I've just posted I think about a hundred and seventy or so new experiences to BME. Thanks to all the writers and of course the review team as well. I couldn't do it without you! And to Pincushion for the cover shot as well go some thanks.
As you know, Rachel came to visit today. I played with and cooked breakfast for Nefarious (waffles again with fresh berry sauce), and then at I think around noon we all headed out for sushi (we're lucky, because Nefarious has always been exposed to food of all sorts so there's never an issue — yet — with “that's gross!”), got a few books (I got a book about the history of walking, and then some kids books too), and then finished that off with grocery shopping.
I've also got ModBlog updated, but now that there's advertising on this blog (Z*) I'm feeling all guilty that my writing is so trite lately! I feel like I owe all the traffic truly horrific political coverage, or at least some insane sounding rants that contain (hopefully) at least a tiny and thought-inspiring seed of truth?
But seriously, here's a topic for conversation:
Who would you rather be?
“
What is the best point in history to live in?“. In the past I've thought that now is a good time because there's massive change going and maybe even an apocalypse or two to witness… but because I watch a lot of
Survivor, I've been wondering to myself whether it might not be more fun to have been a hunter-gatherer (in a nice, warm, fertile part of the world anyway — Siberia might suck)?
When they first started the show Survivor, they weren't really sure how well city folk would take it dumped in the middle of nowhere. It turned out though that even people with almost no experience in the wild were able to figure out how to make fire, find food, build shelter, and even have fun — almost all contestants have described the largest constant on the show as boredom.
But imagine the “show” without physically draining challenges and emotionally devastating “tribal councils”. Imagine if instead of strangers, you were with friends and family you loved… The simple truth is that we humans are so much smarter than just about everything else on this planet that nothing else even has a chance.

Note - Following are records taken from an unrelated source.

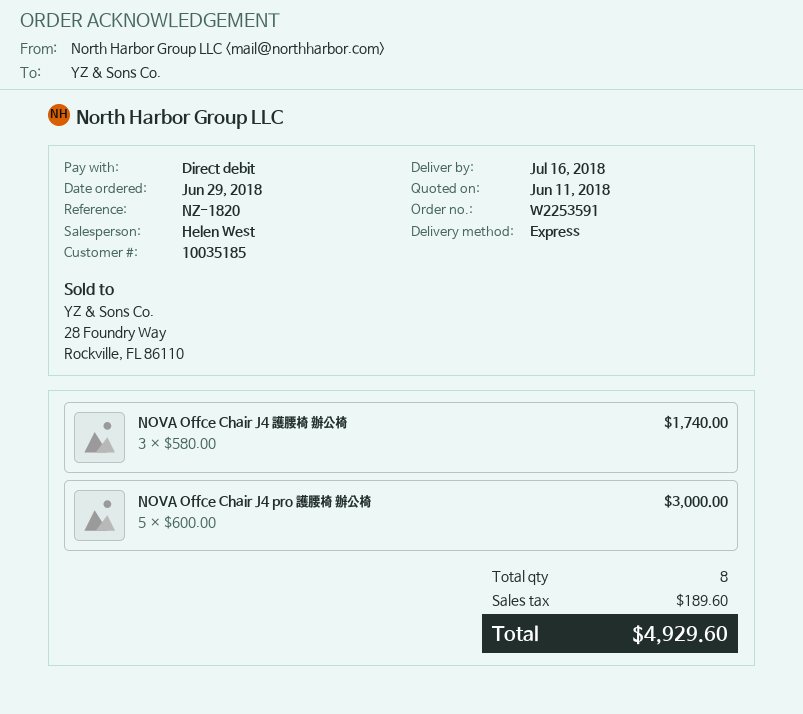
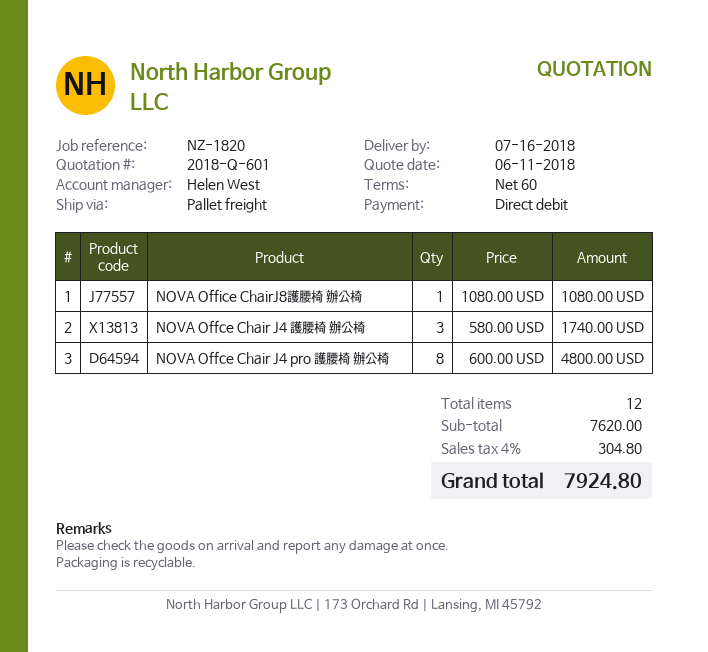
shipping method: express -> pallet freight
NOVA Offce Chair J4 pro 護腰椅 辦公椅: 5 x 600.00 = 3000.00 -> 8 x 600.00 = 4800.00
NOVA Office ChairJ8護腰椅 辦公椅: none -> 1 x 1080.00 = 1080.00
total quantity: 8 -> 12
tax: 189.60 -> 304.80
total: 4929.60 -> 7924.80

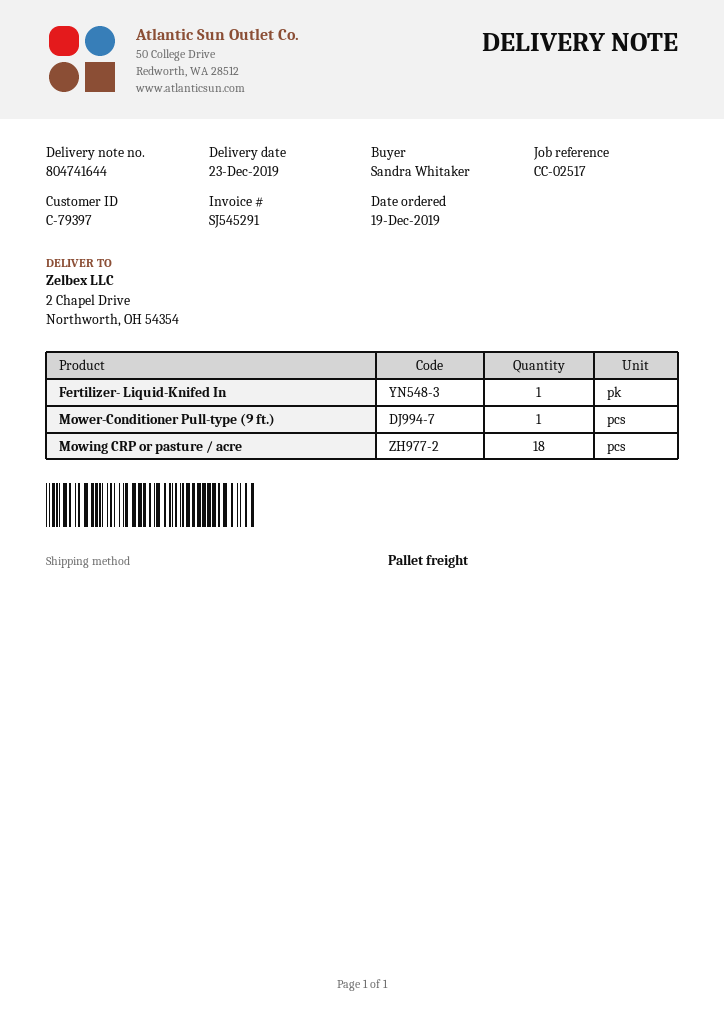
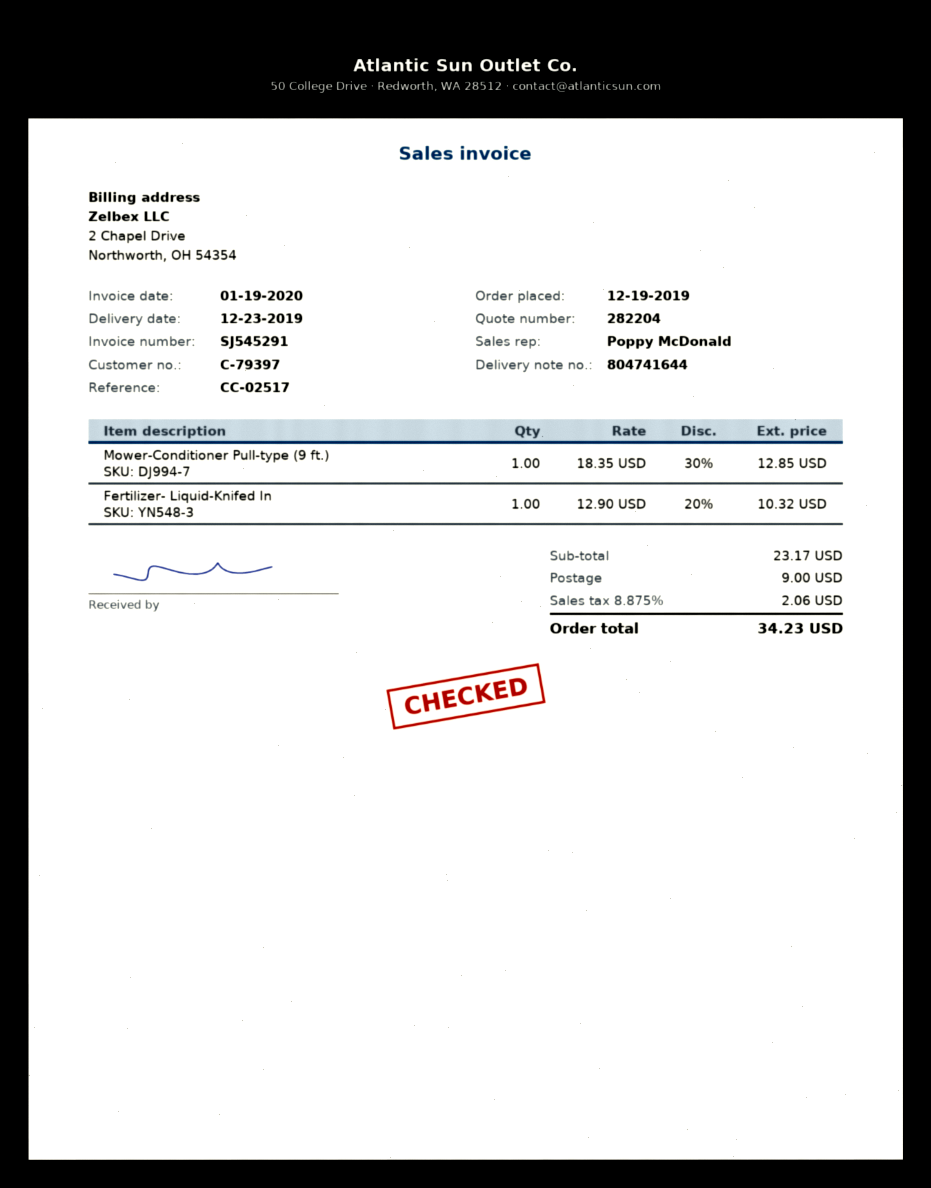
Mowing CRP or pasture / acre: 18 -> none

Given the right environment, life could be nothing but playing and story telling — what humans are best at.
I've been thinking about this more as well because as you may have noticed, I've been doing a lot of painting. One of my big influences is
Paul Gauguin (
“In order to do something new we must go back to the source, to humanity in its infancy.”) as I'm sure is no surprise at all to anyone who knows me and has a decent knowledge of art history. Anyway, at the age of 43, a destitute Gauguin sailed away from a Europe that he saw as increasingly artificial and conventional, and with a shallow imitative art world.
Arriving in first Tahiti and later the Marquesas Islands (French Polynesia), Gauguin never looked back (and I think never really went back to Europe physically other than one brief trip to France). His best work was produced on these tropical islands, and I think it was this “culture of playing” that captured him. For those that prefer a more modern reference, the movie Thin Red Line's deserter scenes (based on the Battle of Guadalcanal which is in the same general region) tell the same story just as beautifully.
Now I've just got to get Phil trained on the
BME software enough that I can take off to the islands! Oh, and someone to come with me. So far my “find Zentastic's sexiest reader” contest has only gotten one application, and it included neither photos nor a proposed travel destination —
“NEXT!”
Oh, and I almost forgot: Gauguin's paintings were relatively worthless while he was alive, but their value spiked once he died, and they now collect as much as (a truly ludicrous) forty million!